More fundamentally, Iran wants to hedge against the possibility that the U.S. will break its side of any deal. In 2015, the Iranian government agreed to restrictions on its nuclear program in exchange for lifting the U.S. economic embargo, only for Trump to impose "super maximum economic pressure" four years later. In that first deal, Iran had given up concrete concessions—including filling a nuclear reactor with cement—in exchange for paper guarantees.
When it comes to the Israeli-Palestinian conflict, the Trump administration has been repeatedly pulling the rug out from under its own diplomacy. During the last ceasefire in Gaza, the Trump administration offered a ceasefire extension if Hamas were to release Israeli-American captive Edan Alexander. After Hamas offered to release him, U.S. envoy Steve Witkoff accused Hamas of "making demands that are entirely impractical without a permanent ceasefire," and Israel resumed its war.
Hamas eventually did release Alexander on May 12, with the understanding that Israel would end its 10-week blockade of all imports and aid to Gaza. (At least 58 people have died from malnutrition, 242 people have died from shortages of food or medicine, and 300 women have miscarried since the lockdown began, according to the Palestinian health ministry.) Israel and the U.S. have announced a new plan to distribute food to Palestinians in heavily guarded, access-restricted compounds that leaked internal documents warned would be seen as "'concentration camps' with biometrics."
Meanwhile, Arab Americans for Trump founder Bishara Bahbah has continued negotiating on Witkoff's behalf for a new ceasefire deal. After Hamas agreed on Monday to Bahbah's proposal for a 70-day temporary ceasefire in exchange for 10 hostages, with a path to fully ending the war, Israeli officials told local media that they would reject the proposal. Witkoff then denounced the ceasefire proposal, which his own deputy had made, in an interview with Axios.
"The deal Bahbah reached with Hamas was totally rejected by Israel, and it seems that when Witkoff realized that, he pulled the brakes on it," an Israeli official told Axios.
As with Ukraine and Iran, there is a fundamental disagreement that can't be papered over. Hamas does not want to give up hostages without an end to the war. Israel does not want to end the war short of satisfying vengeance for the October 2023 attacks. Last week, Israeli Prime Minister Benjamin Netanyahu added physically removing the Palestinian population from Gaza as one of his victory conditions.

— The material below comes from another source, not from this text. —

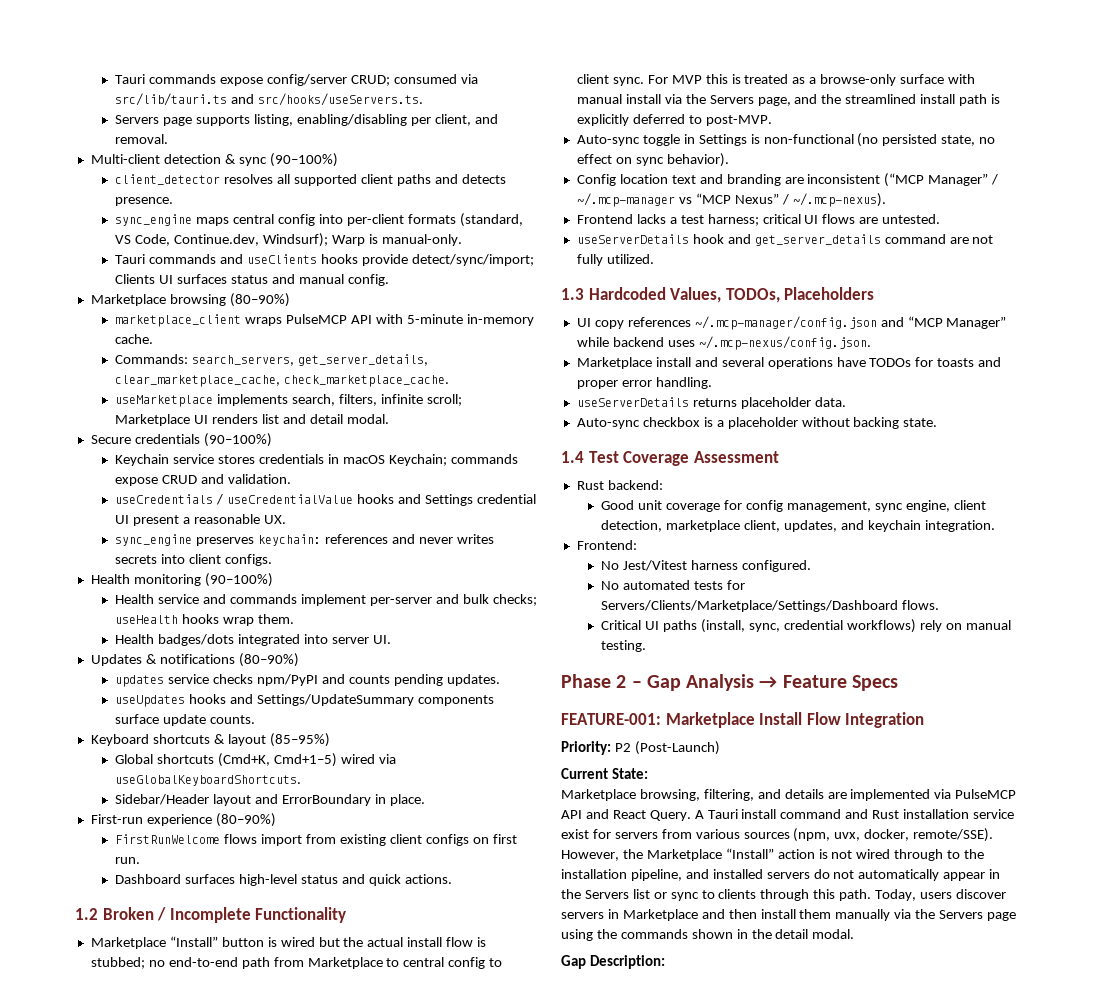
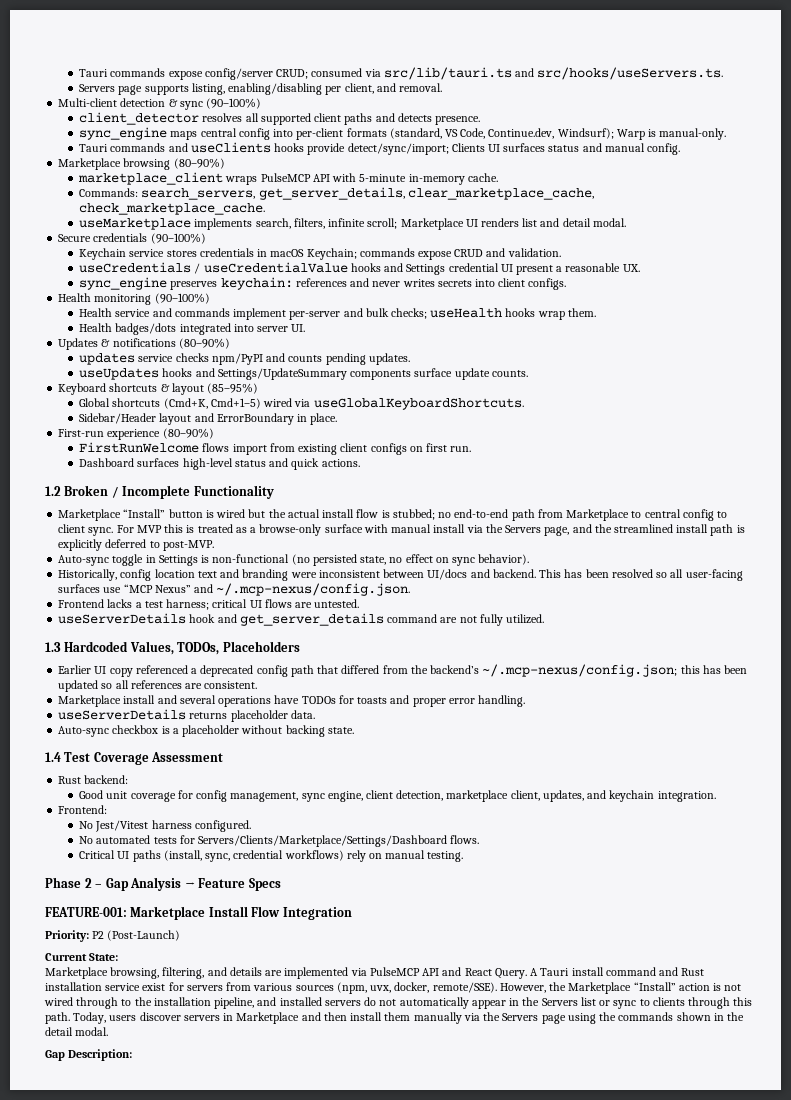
- Config location text and branding are inconsistent (“MCP Manager” / ~/.mcp-manager vs “MCP Nexus” / ~/.mcp-nexus).
+ Historically, config location text and branding were inconsistent between UI/docs and backend. This has been resolved so all user-facing surfaces use “MCP Nexus” and ~/.mcp-nexus/config.json.
- UI copy references ~/.mcp-manager/config.json and “MCP Manager” while backend uses ~/.mcp-nexus/config.json.
+ Earlier UI copy referenced a deprecated config path that differed from the backend’s ~/.mcp-nexus/config.json; this has been updated so all references are consistent.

To resolve all these cases, the U.S. would either have to make compromises—giving concessions on European security, allowing Iranian enrichment, and pressuring Israel to moderate its goals—or escalate further. Both come at a political cost that Trump is so far unwilling to pay. Instead, he's resorted to making vague promises and blaming others when they fall short.

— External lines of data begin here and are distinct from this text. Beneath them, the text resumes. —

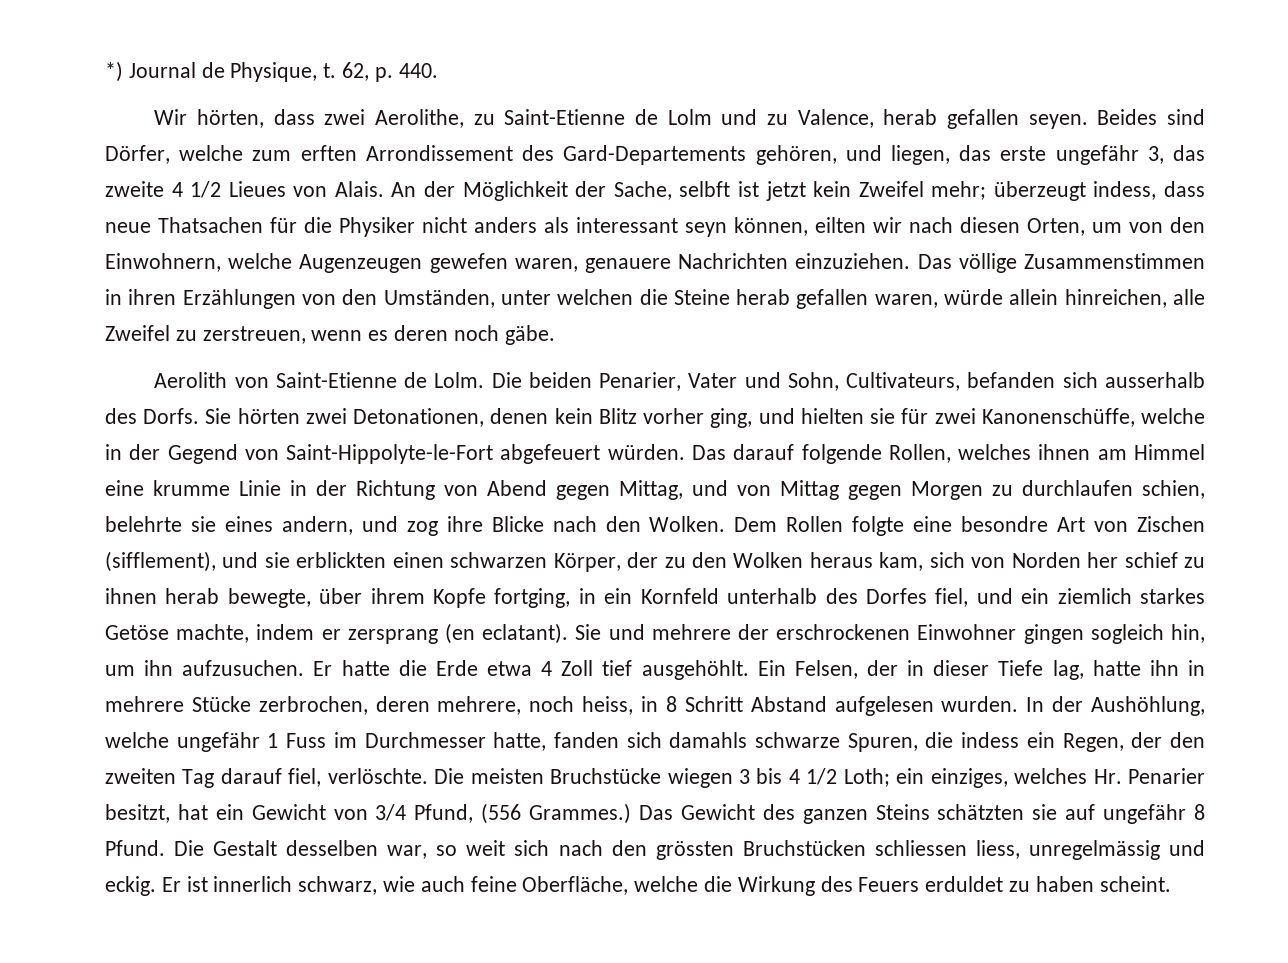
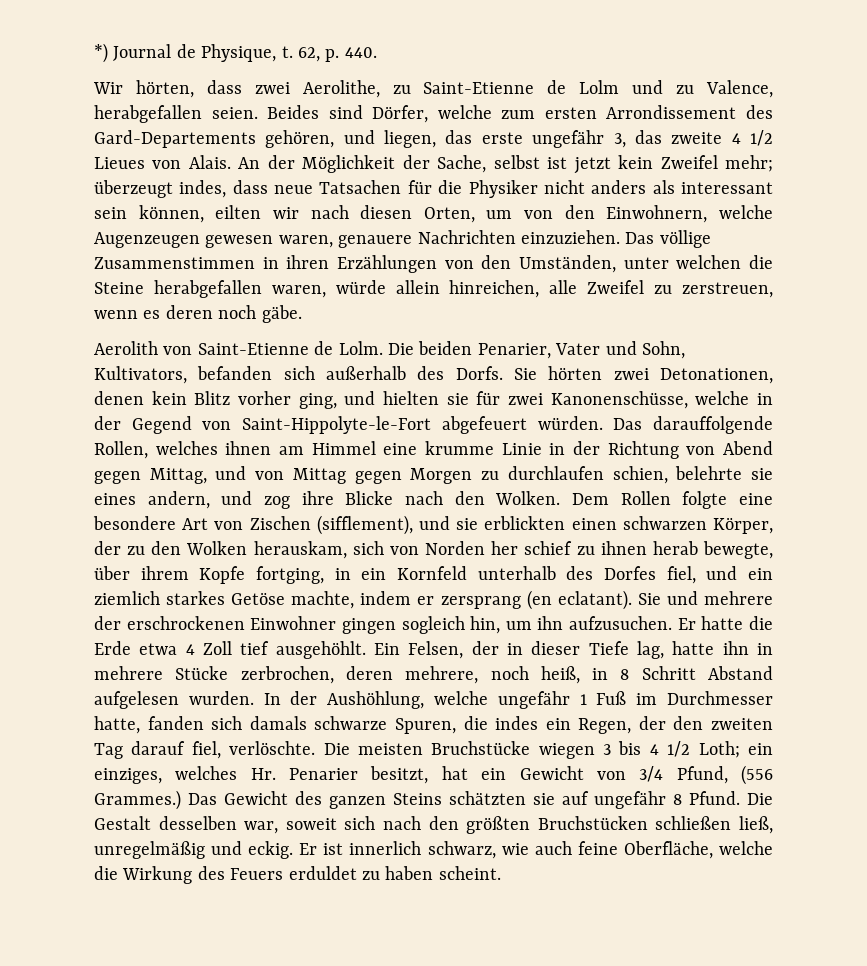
- Wir hörten, dass zwei Aerolithe, zu Saint-Etienne de Lolm und zu Valence, herab gefallen seyen.
+ Wir hörten, dass zwei Aerolithe, zu Saint-Etienne de Lolm und zu Valence, herabgefallen seien.
- Beides sind Dörfer, welche zum erften Arrondissement des Gard-Departements gehören, und liegen, das erste ungefähr 3, das zweite 4 1/2 Lieues von Alais.
+ Beides sind Dörfer, welche zum ersten Arrondissement des Gard-Departements gehören, und liegen, das erste ungefähr 3, das zweite 4 1/2 Lieues von Alais.
- An der Möglichkeit der Sache, selbft ist jetzt kein Zweifel mehr; überzeugt indess, dass neue Thatsachen für die Physiker nicht anders als interessant seyn können, eilten wir nach diesen Orten, um von den Einwohnern, welche Augenzeugen gewefen waren, genauere Nachrichten einzuziehen.
+ An der Möglichkeit der Sache, selbst ist jetzt kein Zweifel mehr; überzeugt indes, dass neue Tatsachen für die Physiker nicht anders als interessant sein können, eilten wir nach diesen Orten, um von den Einwohnern, welche Augenzeugen gewesen waren, genauere Nachrichten einzuziehen.
- Das völlige Zusammenstimmen in ihren Erzählungen von den Umständen, unter welchen die Steine herab gefallen waren, würde allein hinreichen, alle Zweifel zu zerstreuen, wenn es deren noch gäbe.
+ Das völlige Zusammenstimmen in ihren Erzählungen von den Umständen, unter welchen die Steine herabgefallen waren, würde allein hinreichen, alle Zweifel zu zerstreuen, wenn es deren noch gäbe.
- Die beiden Penarier, Vater und Sohn, Cultivateurs, befanden sich ausserhalb des Dorfs.
+ Die beiden Penarier, Vater und Sohn, Kultivators, befanden sich außerhalb des Dorfs.
- Sie hörten zwei Detonationen, denen kein Blitz vorher ging, und hielten sie für zwei Kanonenschüffe, welche in der Gegend von Saint-Hippolyte-le-Fort abgefeuert würden.
+ Sie hörten zwei Detonationen, denen kein Blitz vorher ging, und hielten sie für zwei Kanonenschüsse, welche in der Gegend von Saint-Hippolyte-le-Fort abgefeuert würden.
- Das darauf folgende Rollen, welches ihnen am Himmel eine krumme Linie in der Richtung von Abend gegen Mittag, und von Mittag gegen Morgen zu durchlaufen schien, belehrte sie eines andern, und zog ihre Blicke nach den Wolken.
+ Das darauffolgende Rollen, welches ihnen am Himmel eine krumme Linie in der Richtung von Abend gegen Mittag, und von Mittag gegen Morgen zu durchlaufen schien, belehrte sie eines andern, und zog ihre Blicke nach den Wolken.
- Dem Rollen folgte eine besondre Art von Zischen (sifflement), und sie erblickten einen schwarzen Körper, der zu den Wolken heraus kam, sich von Norden her schief zu ihnen herab bewegte, über ihrem Kopfe fortging, in ein Kornfeld unterhalb des Dorfes fiel, und ein ziemlich starkes Getöse machte, indem er zersprang (en eclatant).
+ Dem Rollen folgte eine besondere Art von Zischen (sifflement), und sie erblickten einen schwarzen Körper, der zu den Wolken herauskam, sich von Norden her schief zu ihnen herab bewegte, über ihrem Kopfe fortging, in ein Kornfeld unterhalb des Dorfes fiel, und ein ziemlich starkes Getöse machte, indem er zersprang (en eclatant).
- Ein Felsen, der in dieser Tiefe lag, hatte ihn in mehrere Stücke zerbrochen, deren mehrere, noch heiss, in 8 Schritt Abstand aufgelesen wurden.
+ Ein Felsen, der in dieser Tiefe lag, hatte ihn in mehrere Stücke zerbrochen, deren mehrere, noch heiß, in 8 Schritt Abstand aufgelesen wurden.
- In der Aushöhlung, welche ungefähr 1 Fuss im Durchmesser hatte, fanden sich damahls schwarze Spuren, die indess ein Regen, der den zweiten Tag darauf fiel, verlöschte.
+ In der Aushöhlung, welche ungefähr 1 Fuß im Durchmesser hatte, fanden sich damals schwarze Spuren, die indes ein Regen, der den zweiten Tag darauf fiel, verlöschte.
- Die Gestalt desselben war, so weit sich nach den grössten Bruchstücken schliessen liess, unregelmässig und eckig.
+ Die Gestalt desselben war, soweit sich nach den größten Bruchstücken schließen ließ, unregelmäßig und eckig.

"This is [Ukrainian President Volodymyr] Zelenskyy's, Putin's, and [former President Joe] Biden's War, not 'Trump's,' I am only helping to put out the big and ugly fires, that have been started through Gross Incompetence and Hatred," Trump wrote in his Truth Social post on Ukraine. That rhetoric might have cut it on the campaign trail. But now that he's in the White House, Trump owns these conflicts, too.